Doch ich bin gezwungen, weiter zuzusehen, eine halbe Ewigkeit, in abscheulicher Zeitlupe. Seine Hände schließen sich immer noch um ihre Kehle, während er immer heftiger zustößt, bis ihre Augen aus dem Höhlen treten, ihr Kopf zur Seite kippt und die Geräusche verstummen.
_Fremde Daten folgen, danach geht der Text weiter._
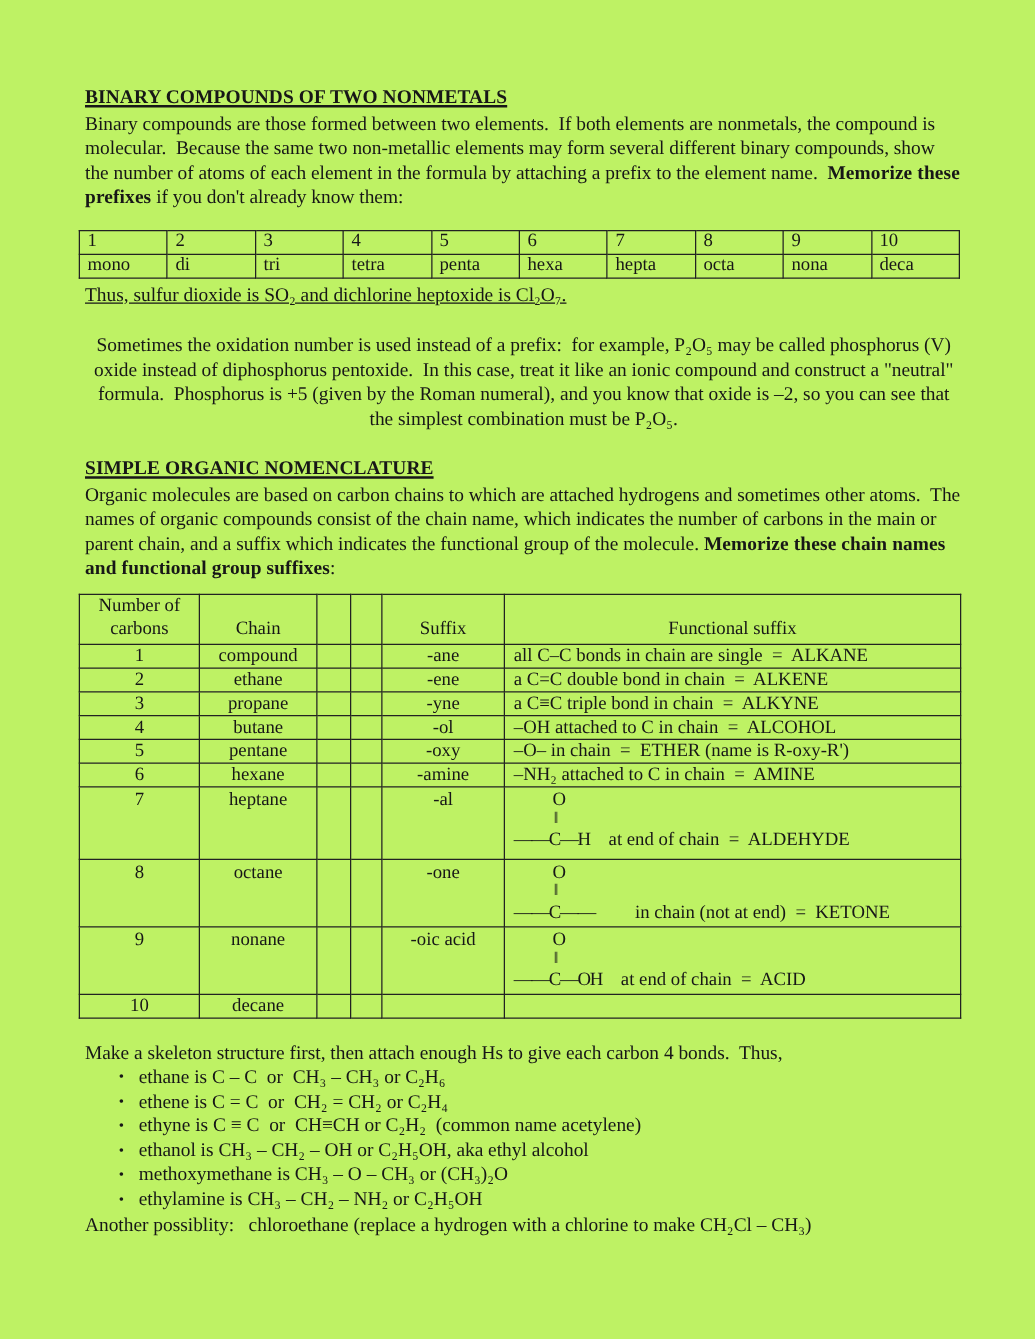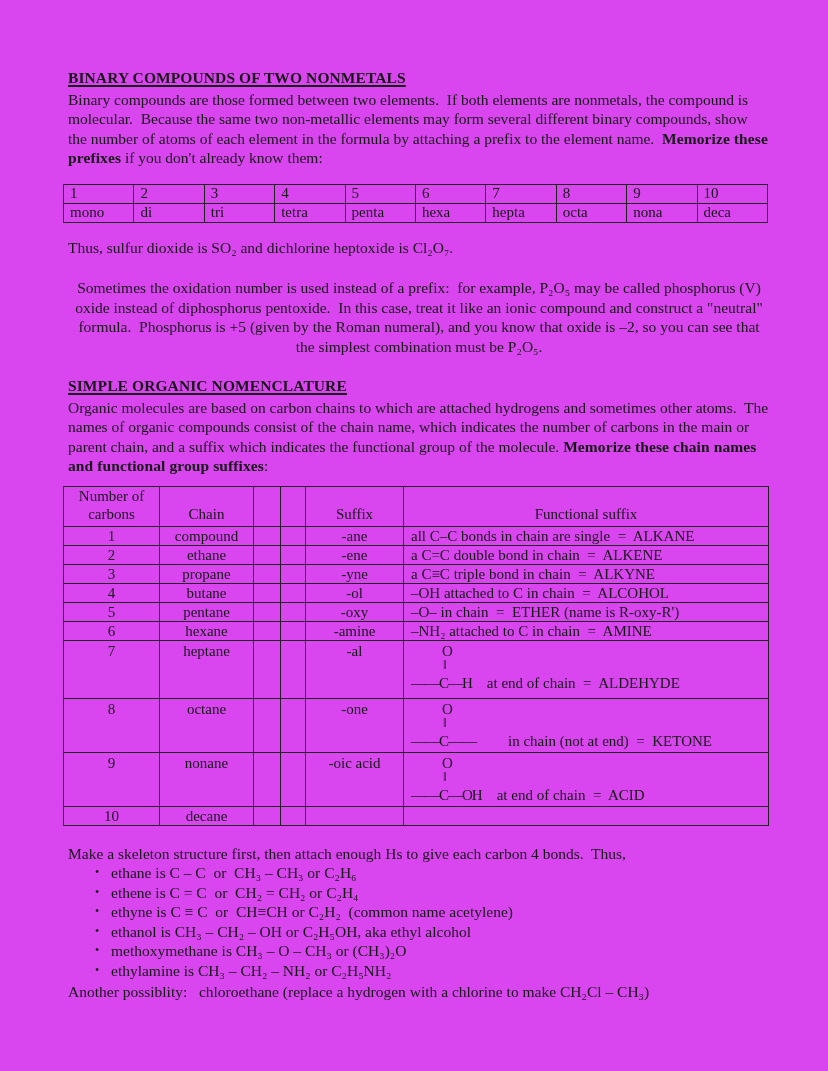"BINARY COMPOUNDS OF TWO NONMETALS" .page { background: #d946ef -> #bef264 }
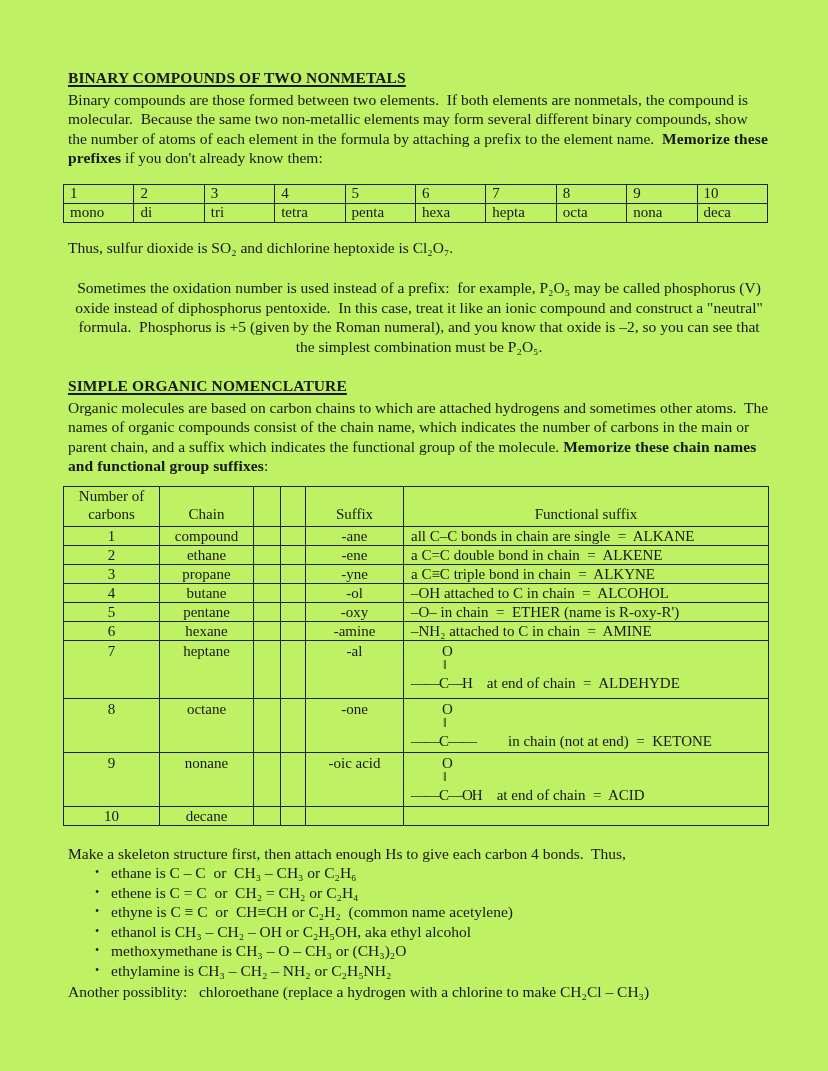"Thus, sulfur dioxide is SO₂" .thus-line { margin-top: 15px -> 4px; text-decoration: none -> underline }
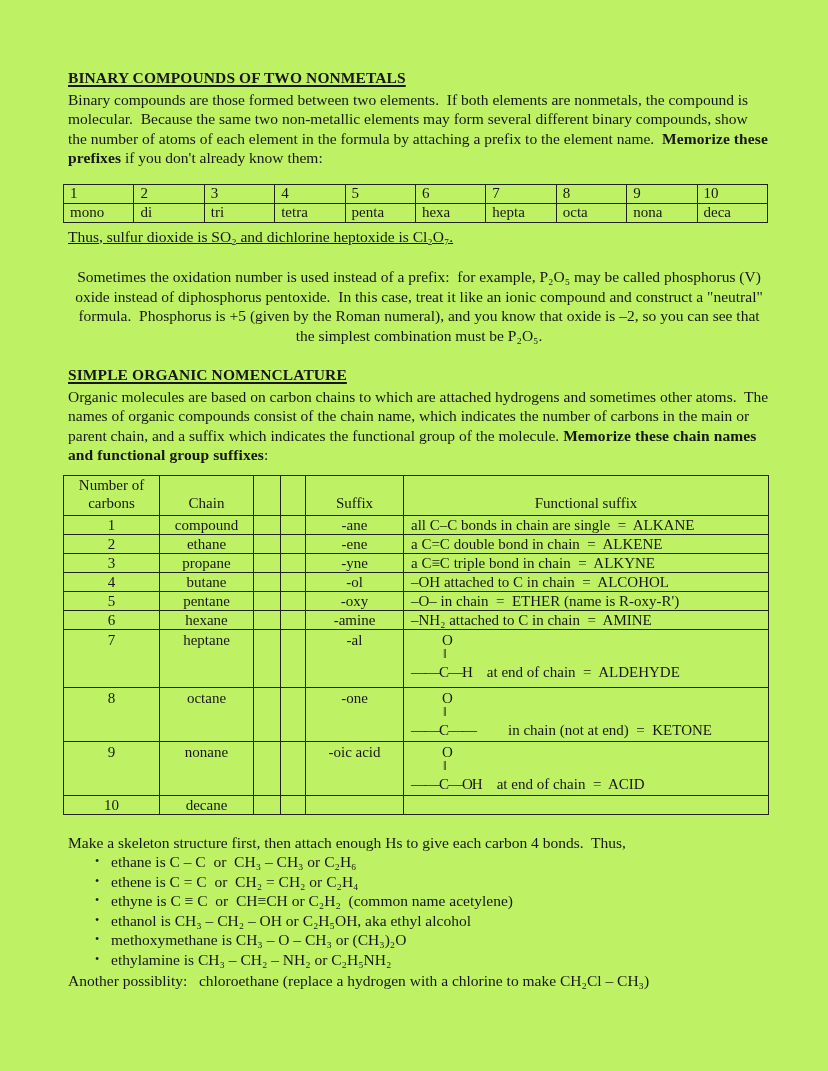"ethylamine is CH₃ – CH₂" span.bullet-text { text: C₂H₅NH₂ -> C₂H₅OH }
Einen Moment lang herrscht Totenstille, bis ein leises Wimmern aus der Kehle der zarten Gestalt auf dem Boden dringt. Ein Laut, der in ein heiseres Weinen übergeht. Ihr Hals ist rau, ihre Haut rot und pocht vor Schmerz. Sie ist allein. Er ist nach unten gegangen und trinkt seinen Whiskey, während ich mich neben sie setze, ihr übers Haar streiche und sie beschwöre, dass sie ihn verlassen muss. Dass das keine Liebe ist und es keinen Namen für das gibt, was er mit ihr tut.
Aber sie kann mich nicht hören, sondern hält sich ein weiteres Mal vor Augen, was für ein Glückspilz sie ist, obwohl sie Angst vor ihm hat, Angst vor den Schmerzen, die er ihr zufügt, den Wunden, sowohl auf ihrer Haut als auch viel tiefer, in ihrem Inneren.
Außerdem liebt er sie doch, oder nicht? Wie lange hat sie darauf gewartet? Darauf, sich so begehrt, so perfekt zu fühlen, so zierlich und klein zu sein. Sie schlingt sich einen Schal um den Hals und denkt, wie viel sie zu verlieren hat. Wie viele Schals in ihrem Kleiderschrank liegen. Und dass sie doch einen bemerkenswerten Mann geheiratet hat.
Das Baby ist nicht geplant. Zumindest das erste nicht. Eines Tages werden sie eine Familie haben, aber noch nicht jetzt. Sie ist nicht bereit dafür, beobachtet voller Angst, wie sich ihr Bauch bereits wölbt und sie ihre Figur einzubüßen droht, wie sich ihr Körper komplett ihrer Kontrolle entzieht. Der winzige Fuß, der sich unter ihrer Bauchdecke abzeichnet, verformt nicht nur ihre Haut, sondern stellt auch ihr Herz auf eine harte Probe.
Sie ist hin und her gerissen zwischen dem Baby und ihrem Aussehen. Für sie zählt nicht, dass ihre Augen strahlen, ihre Haut diesen ganz besonderen Schimmer besitzt und sie neues Leben unter ihrem Herzen trägt, sondern einzig und allein, dass ihr Körper an Umfang zunimmt.
Und sie hat Angst, weil sie nicht weiß, ob sie dem gewachsen ist.
Mit jedem Tag wird ihre Angst größer, aber am Ende erweist sie sich als unbegründet. Denn die Wehen setzen viel zu früh ein, das Baby ist noch zu klein und nicht fähig, allein zu atmen. Und das Leuchten in ihren Augen erlischt zeitgleich mit dem ersterbenden Herzschlag des Babys. Ich nehme wahr, wie sie innerlich zerbricht, als sie ihn berührt, in den Armen hält und schließlich verliert. Ich sehe ihn zum ersten Mal, er ist so schön. So rein.
Das Baby, das sie erst wollte, als sie es verloren hatte.
Aber er ist mehr als das.
Er ist der Bruder, von dem ich nicht wusste, dass ich ihn je hatte.